Basic Whole Wheat Sourdough Boule
Baking time: 40 minutes Yield: One medium-sized boule.
2 cup whole wheat flour
¼ cup rye flour
¼ cup bread flour
¾ cup water
¼ cup oil
1 cup sourdough starter
A little semolina flour for dusting
- Combine flour. Reserve ½ cup whole wheat for kneading.
- To the flour, add liquid and starter (straight from the fridge)
- Stir well. Get your hand in there until it’s all combined.
- Autolyse. Let it be for 20 – 30 minutes.
- Then, knead in salt and an additional flour (as needed). The proportion ends up being 2.5 cups flour:1 cup liquid (water+oil):1 cup starter
- Let it rise, covered, for 2 hours.
- After a couple hours, move it to the fridge. Retard over night.

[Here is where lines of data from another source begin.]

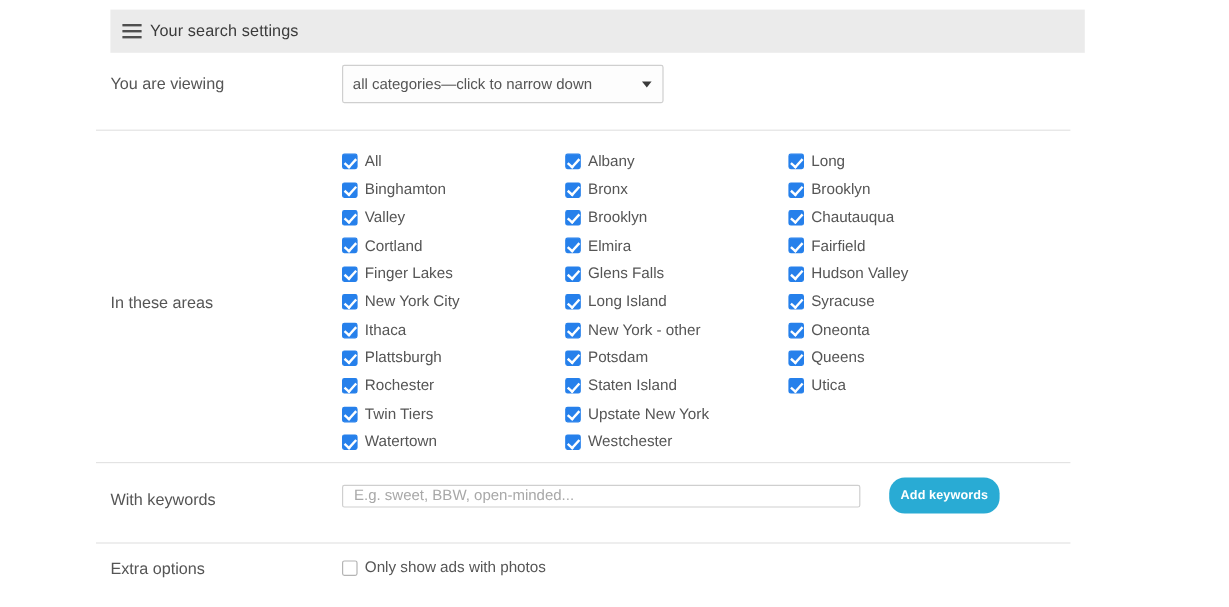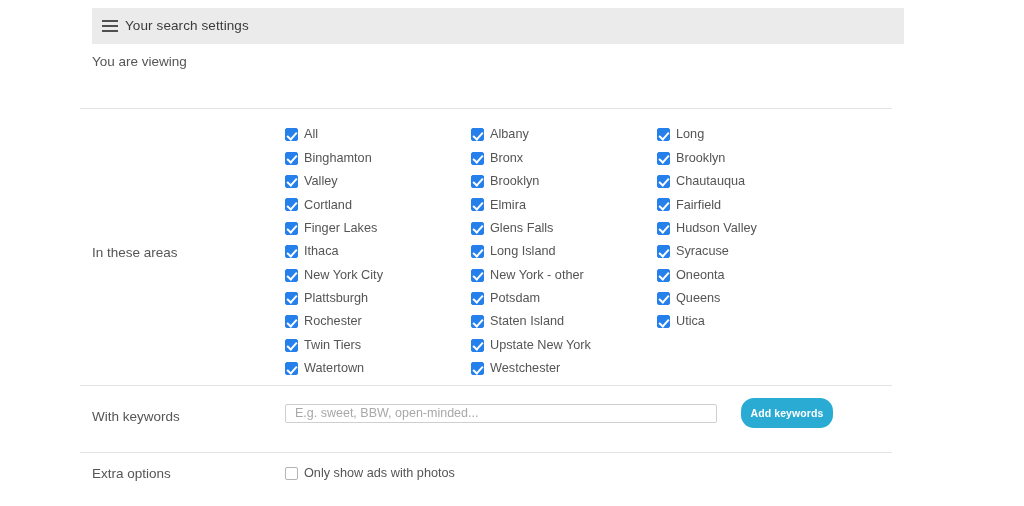--- a/index.html
+++ b/index.html
@@ -201,6 +201,12 @@
 
   <div class="row" style="top:54px;">
     <div class="row-label">You are viewing</div>
+    <div class="row-field">
+      <div class="select-box">
+        <span>all categories—click to narrow down</span>
+        <span class="select-arrow"></span>
+      </div>
+    </div>
   </div>
 
   <div class="divider" style="top:108px;"></div>

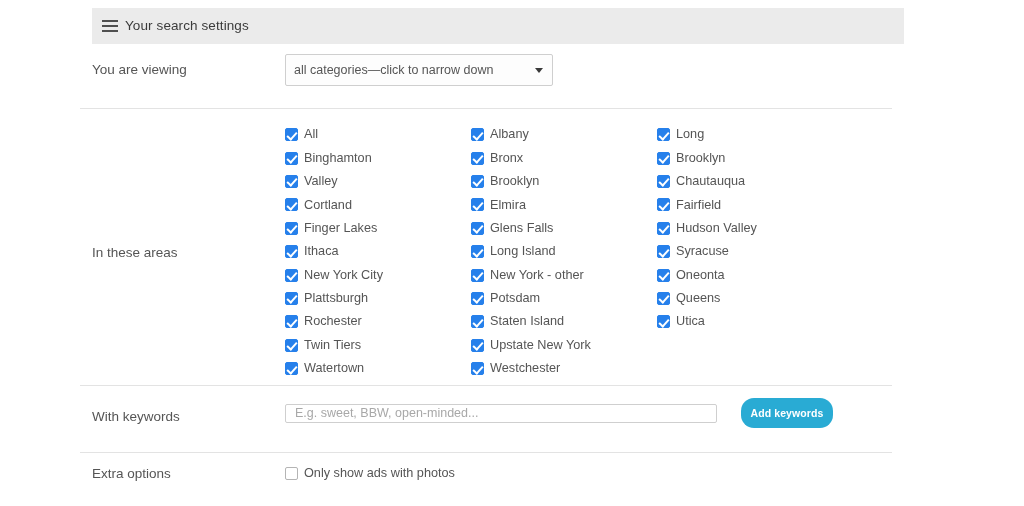--- a/index.html
+++ b/index.html
@@ -238,11 +238,11 @@
             </div>
             <div class="cb-item">
               <span class="cbx checked"></span>
+              <span class="cb-label">New York City</span>
+            </div>
+            <div class="cb-item">
+              <span class="cbx checked"></span>
               <span class="cb-label">Ithaca</span>
-            </div>
-            <div class="cb-item">
-              <span class="cbx checked"></span>
-              <span class="cb-label">New York City</span>
             </div>
             <div class="cb-item">
               <span class="cbx checked"></span>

- First thing the following morning, remove dough from fridge. Allow it to warm at room temperature for at least an hour.
- Preheat oven to 450°F with cast iron pan and dutch oven inside. At the same time, boil water on the stove top. Let your dough be on the stove top so it can warm up slowly with the oven.
- Dust pan and boule lightly with semolina flour.
- Cook in a steamy oven, uncovered, for 15 minutes. For details on how to turn your oven into a sauna, click here and scroll toward bottom of post. After 15 minutes, open oven door and let steam escape. Quickly (and carefully), remove cast iron pan. Lower oven temperature to 375°F and bake for an additional 25 minutes, covered.
- Turn off oven and open oven door. Allow bread ten more minutes just where it is, door open and all.
- Remove dutch oven from oven. Remove bread from dutch oven. You can close the oven door now. Let cool. Enjoy!
Variables: So, this week in my Science for Teachers class we had an open-ended, free investigation of pendulums. Without any explicit instruction we encountered all the different variables affecting the path of our bobs. Granted, we are graduate students. The idea is that this happens when you allow third graders free exploration as well. It got me thinking on the crosstown bus ride home: What variables have Lil and I discovered that affect bread-baking in our kitchen?
Hydration of Starter
The hydration of starter refers to the consistency (thickness/thinness) of your batter. My batter is 100% hydration because I add equal parts (by weight) of flour and water. Every week when I use starter in a recipe and then feed it I add 8oz. (1 cup) water and 8oz. (2 cups) all purpose flour. This makes a wet, dough-like consistency. Some recipes I have read call for a wetter starter and others a drier starter. In both cases, I would modify the liquid in the recipe rather than worry about disrupting my happy, established starter. It's really matured since the days when it was exploding all over our apartment.
Wild Yeast: Let's rage!
Wild yeast is mysterious. Wild yeast is…
…the bread knowing that other bread has been baked here before. Areas that bake bread regularly have a high level of wild yeast in the air. Bread knows when other bread is around. The more bread you bake the more wild yeast lives in your kitchen.
…the difference between rotting and fermenting. Wild yeast is what keeps our sourdough starter from becoming infested with strange mold and bacteria. Wild yeast brings starter to life, in a good way not a scary way.
...the reason we can bake a delicious sourdough bread without "domestic yeast" (instant or dry active packets).
Forecast and Elevation of Bakery: What’s in the air?
Location affects bread. Bread depends on the interactions of flour, leavening agents, and liquid to do it’s thing. Throwing atmospheric pressure into the mix is not in the recipe. Bread and different baked goods require different types of adjustments. For yeast breads, The King Arthur Flour Baker’s Companion says:
· Decrease the amount of yeast in the recipe by 25% and use your own judgment to make (slow, careful) water/flour proportion adjustments to get your dough to be the right “tacky” texture.
· Allow your dough a longer, slower rise.
· If you have sourdough starter, supplement a small amount in place of the liquid in your recipe.
Beside elevation, the weather also affects bread. The Breadcast: Moisture in the air affects dry ingredients. On humid days, flour will want to absorb less water than on hot, dry days. It’s not as thirsty because there is already water in the air. In addition, yeast loves a warm, wet day. Rainy days are perfect for baking! When it’s wet outside, your flour will want a little less water so just be aware of the texture of your dough.
Crust and crumb shot:
After having just tasted it, I feel this bread would be delicious with some extra-sharp cheddar Cabot cheese. When I meet my parents in Larchmont later tonight, I will barter with them -- trading this loaf for replenishing our cheese. Fair trade.